Opened on August 4th 1922, Makerere has over the years grown as a premier tertiary institution on the continent though stumbling through Uganda’s years of social, political and economic decline and rebounding when the country stabilized
Today, as the University marks 90 years, some look nostalgically to its past to analyse the challenges it is facing today yet quite a substantial see many bright years ahead for the institution once called the Harvard of Africa. Speaking on Saturday President Museveni emphasised that Makerere must now move towards more science and technological innovations not only for its own survival but if it is going to continue playing a key role in the world of academics.
Events for the 90 years of Makerere started on Thursday with an invitational lecture on ‘The role of the academia in building a sustainable private sector: A case study of Dr Martin Aliker.’ Mr William Kalema delivered the lecture to a capacity audience in the University Main Hall. Walking the journey of Makerere from 1922, he reminisced its humble beginnings from a name many of the recent graduates and current students may have never known once identified the institution whose academic reputation they proudly wear ‘Nyangi Eradde.’
The institution began as, Makerere College School- a technical school to train artisans such as carpenters, brick layers but not plumbers or engineers because by 1922, Uganda neither had running water or electricity. He told how “elegantly dressed students wore shorts, pattice on their legs but bare foot.”
Grander ambition
– It soon became clear that after ten years of schooling and then end up as an artisan was not satisfactory, so Makerere became academic. “All qualifications in Education, Agriculture, and Veterinary and Human medicine were diplomas. The holders of these qualifications went out to be assistants to the colonial masters who had degrees from their various universities in their country” said Mr Kalema.
It was until 1947 that the Carr-Saunders Commission recommended that Makerere becomes a university offering degrees of the University of London. By mid-1930’s, the institution had already started admitting students from Kenya, Tanganyika (Now Tanzania) and Zanzibar.
Unlike today, when the average age of students attending universities is 20, the average age at the time was 30. The students were those who had left their own homes and families and they were not only mature but also serious about their studies. At the time, the equivalent of A-Level was done at Makerere for two years on top of the twelve years in school.
The year 1949, this was when the institution decided that students in second year will finish with Diplomas and those that had joined the university in the same year would start on a degree course. The first recipients of a Bachelor’s degrees spent five years at the institution. However, this was changed years later when the duration was reduced to three years after a few selected schools started offering A-level studies. At the time of the start of the degree courses, the student population stood just under 500-housed under Sseppuuya, Bamugye, Nsubuga and Sejongo Halls all in the southern part of the campus.

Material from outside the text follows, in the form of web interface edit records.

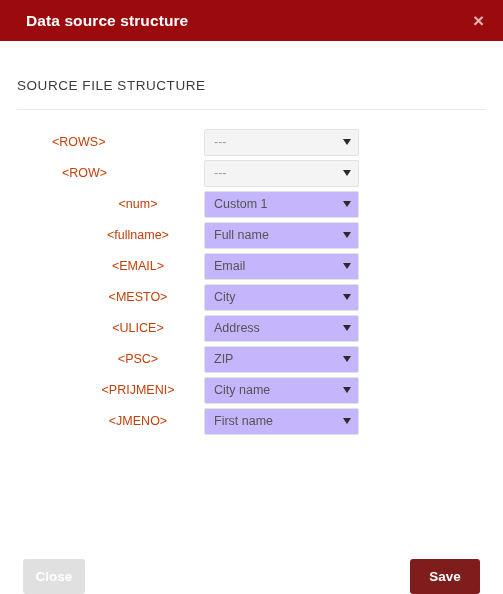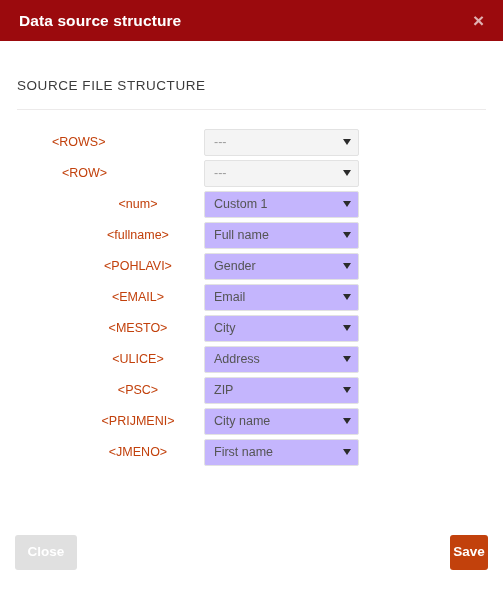"Data source structure" .modal-header { padding: 0 16px 0 19px -> 0 16px 0 26px }
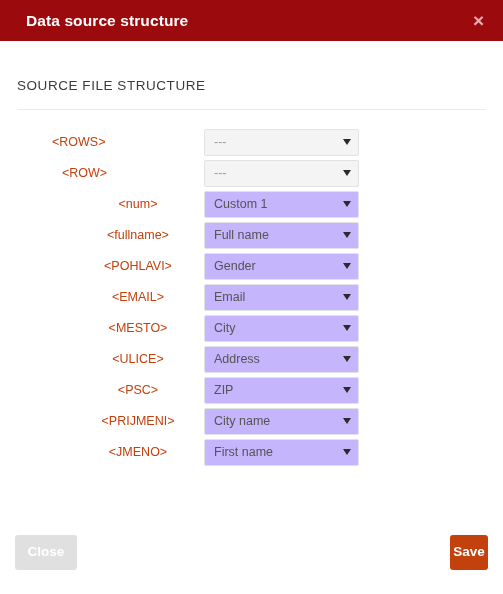"<POHLAVI>" div.struct-row { html: <div> <div>&lt;POHLAVI&gt;</div> <div> <div>Gender</div> <span></span> </div> </div> -> none }
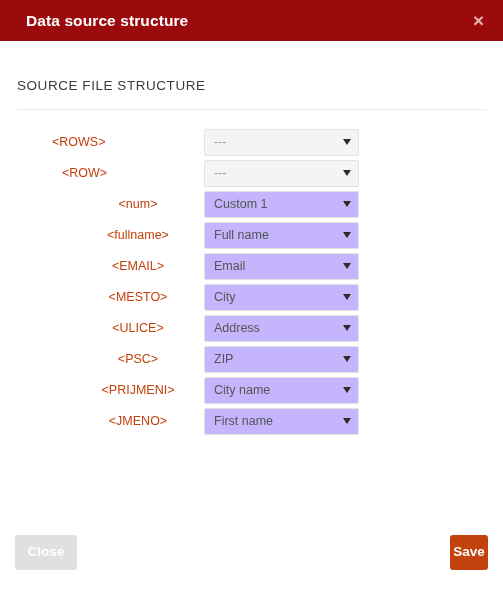"Close" .modal-footer { align-items: center -> flex-end; padding: 0 15px -> 0 23px }
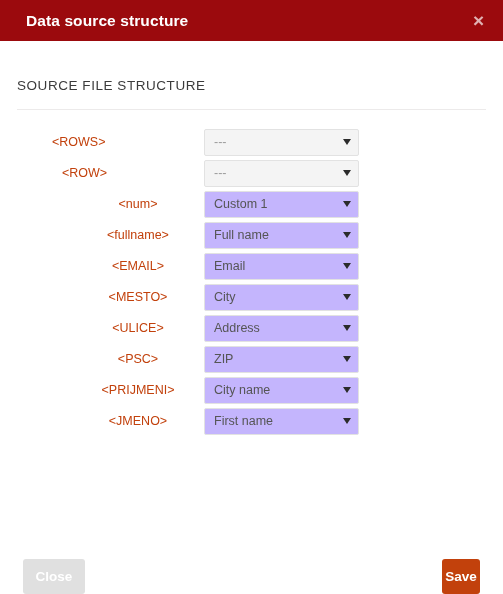"Save" .btn-save { background: #c2410c -> #7f1d1d; width: 38px -> 70px }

The dominant schools that sent students to the university were in Uganda- Nyapea, St. Peters Tororo, Jinja College Mwiri, Namilyago Boys School, Kisubi, Old Kampala, Kings College Buddo, Nyakasura School and St Leo’s Kyegobe. Two schools from Kenya, Alliance High School and Mangu Boys School sent student to the best university in the region while; Zanzibar Secondary School, Tabora boys contributed students from Tanzania.
Today, the situation has changed with at least 20,000 schools from within the country and those from all over the continent and the world able to send students to Makerere. On campus Halls of residence have not only grown to 12 but have been dominated by private hostels that dot all the sides of the hill where Makerere stands. Private rentals some as far away as Kasubi, Nakulabye, Bwaise and Kawempe are accommodating thousands of students.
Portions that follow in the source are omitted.